Information supplied:
===
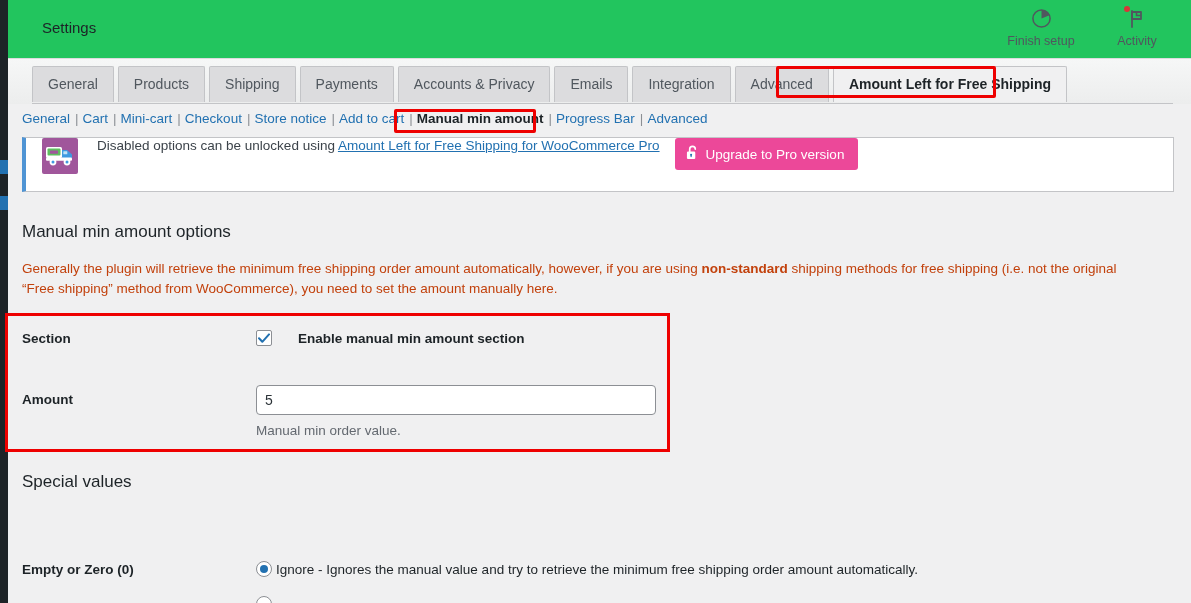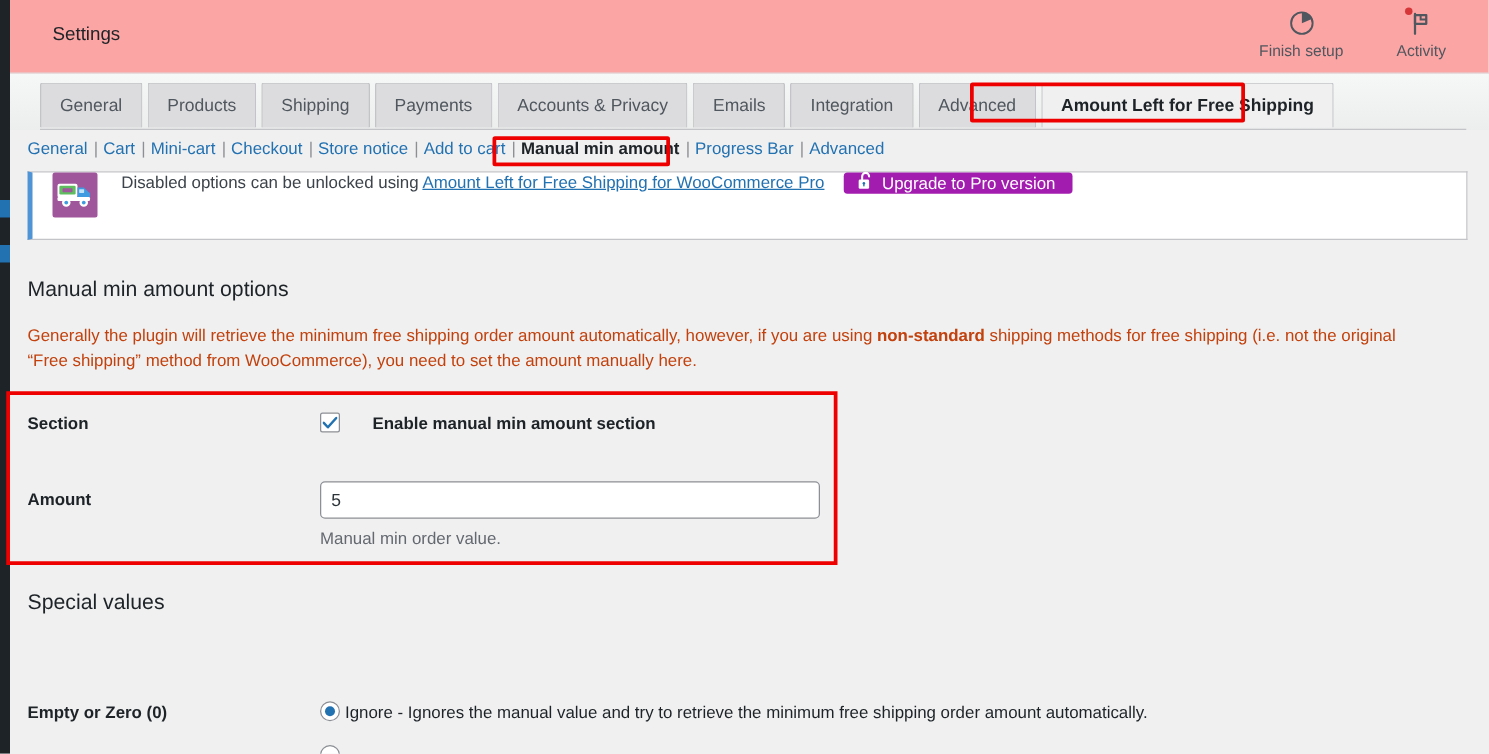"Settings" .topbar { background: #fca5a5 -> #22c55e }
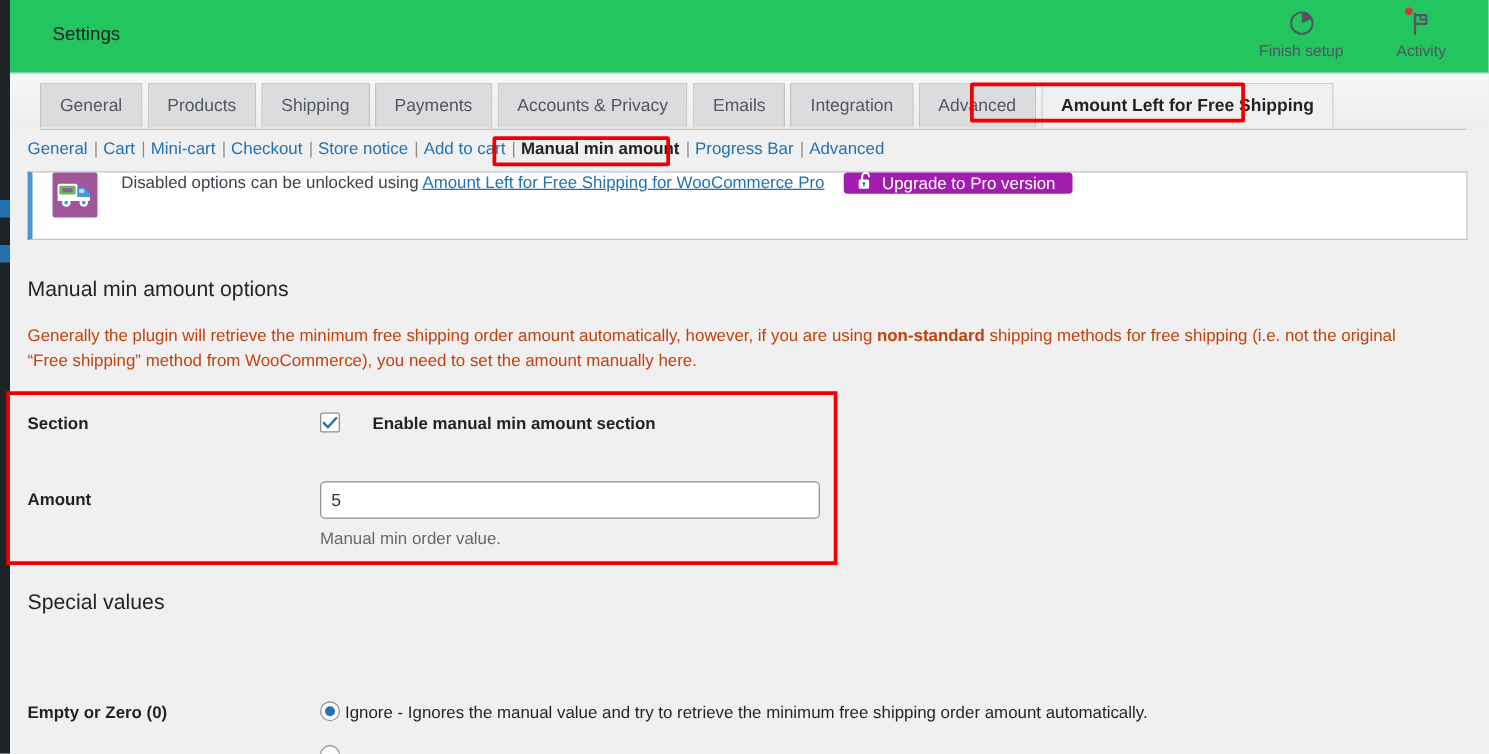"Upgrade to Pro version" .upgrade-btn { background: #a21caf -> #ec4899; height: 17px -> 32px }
===
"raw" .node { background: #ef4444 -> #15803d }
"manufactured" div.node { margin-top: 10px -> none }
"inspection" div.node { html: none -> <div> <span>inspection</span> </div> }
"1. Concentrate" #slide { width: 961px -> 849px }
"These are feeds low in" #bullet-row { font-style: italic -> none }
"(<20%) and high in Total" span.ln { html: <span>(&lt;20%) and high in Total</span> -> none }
===
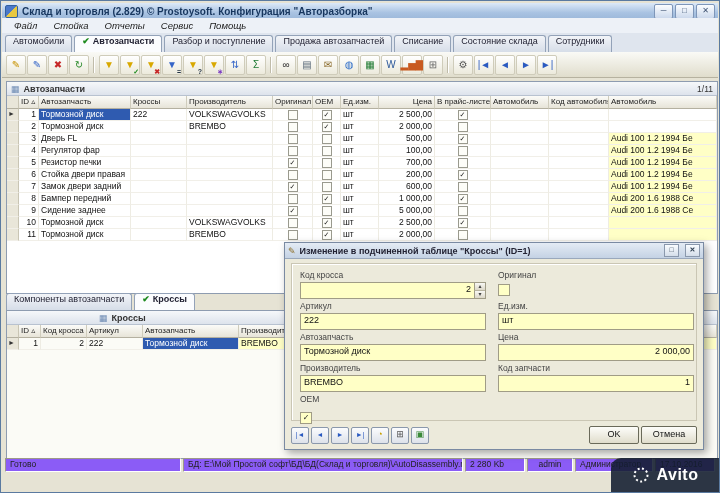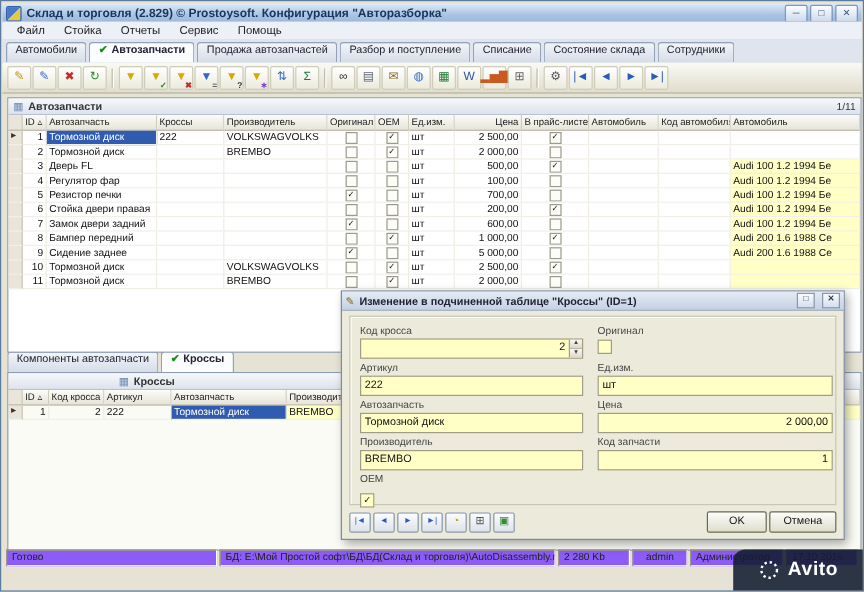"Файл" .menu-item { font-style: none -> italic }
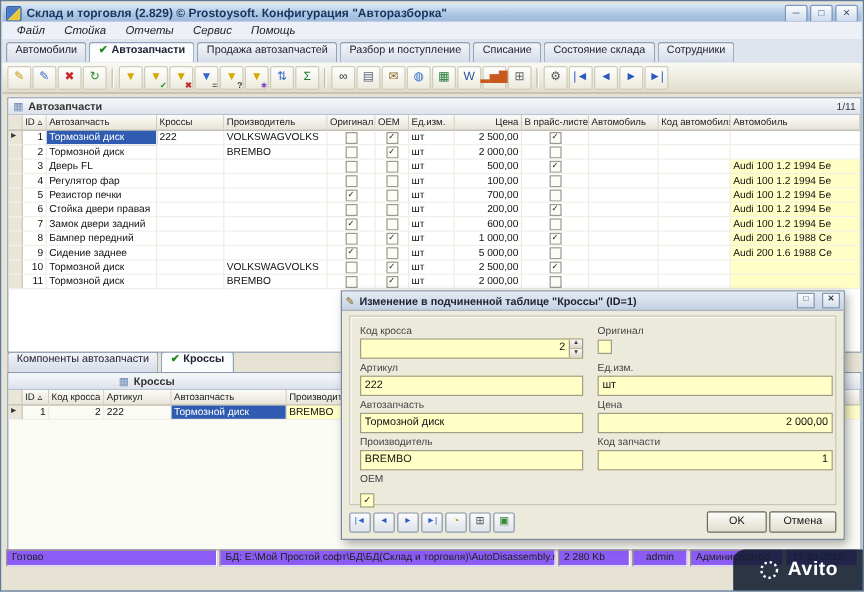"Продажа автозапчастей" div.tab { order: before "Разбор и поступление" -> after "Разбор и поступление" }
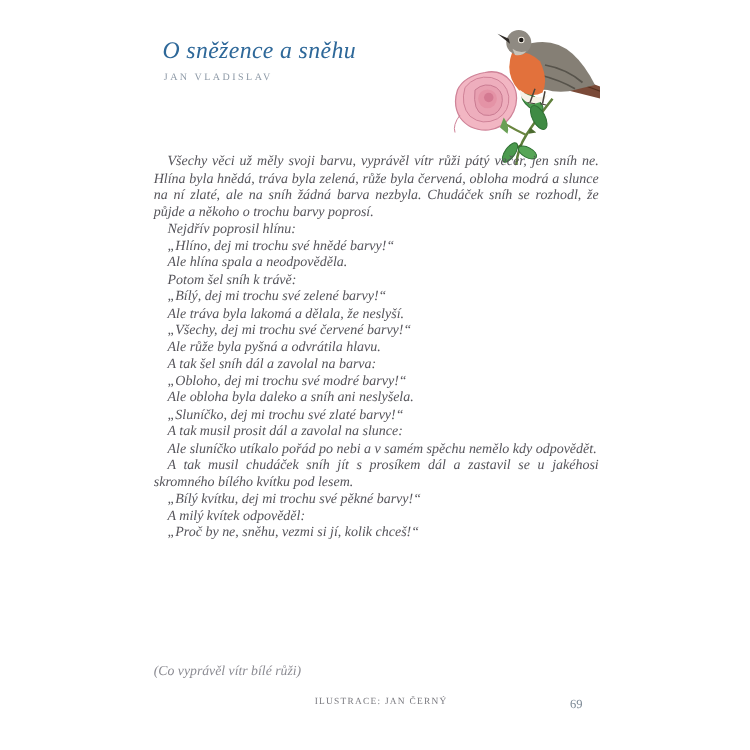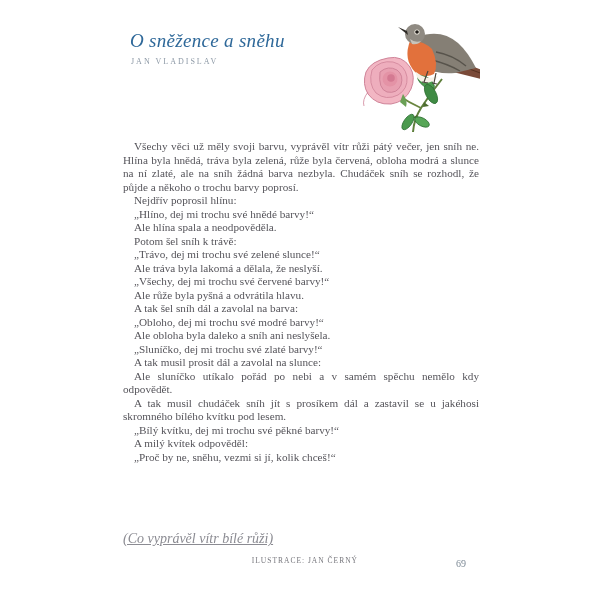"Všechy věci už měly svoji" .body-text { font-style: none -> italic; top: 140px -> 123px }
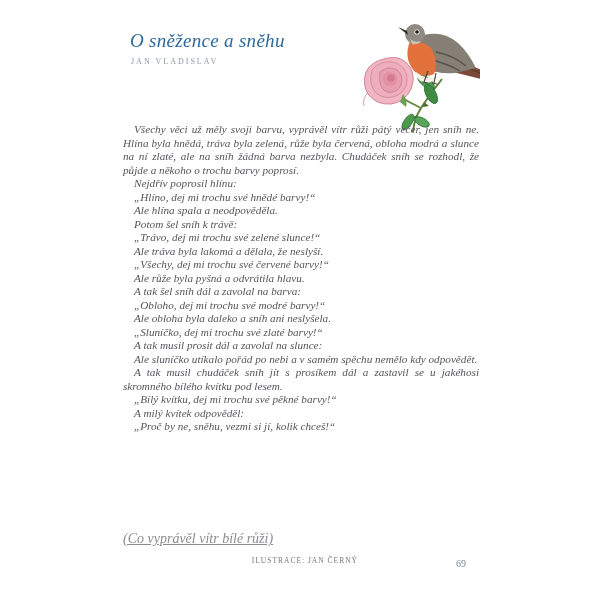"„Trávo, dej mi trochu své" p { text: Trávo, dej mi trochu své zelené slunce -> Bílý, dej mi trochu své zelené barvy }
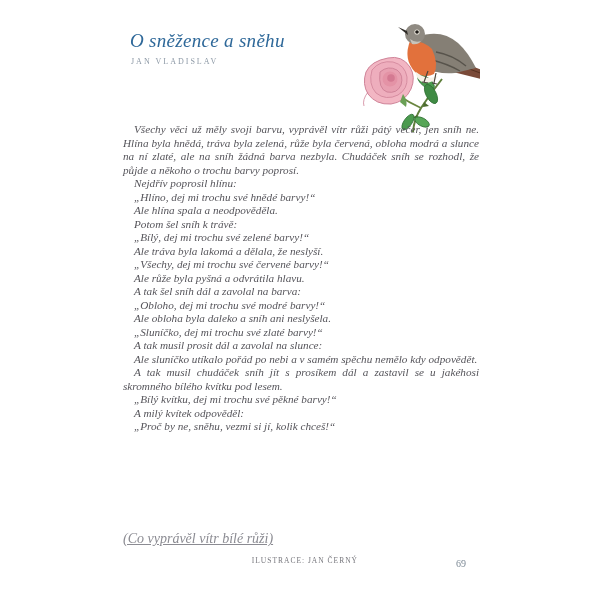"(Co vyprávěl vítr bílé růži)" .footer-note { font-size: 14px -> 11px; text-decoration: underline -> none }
===
What you have to do:
The word is "node". Copy every line above where it appears.

Result:
"raw" .node { background: #ef4444 -> #15803d }
"manufactured" div.node { margin-top: 10px -> none }
"inspection" div.node { html: none -> <div> <span>inspection</span> </div> }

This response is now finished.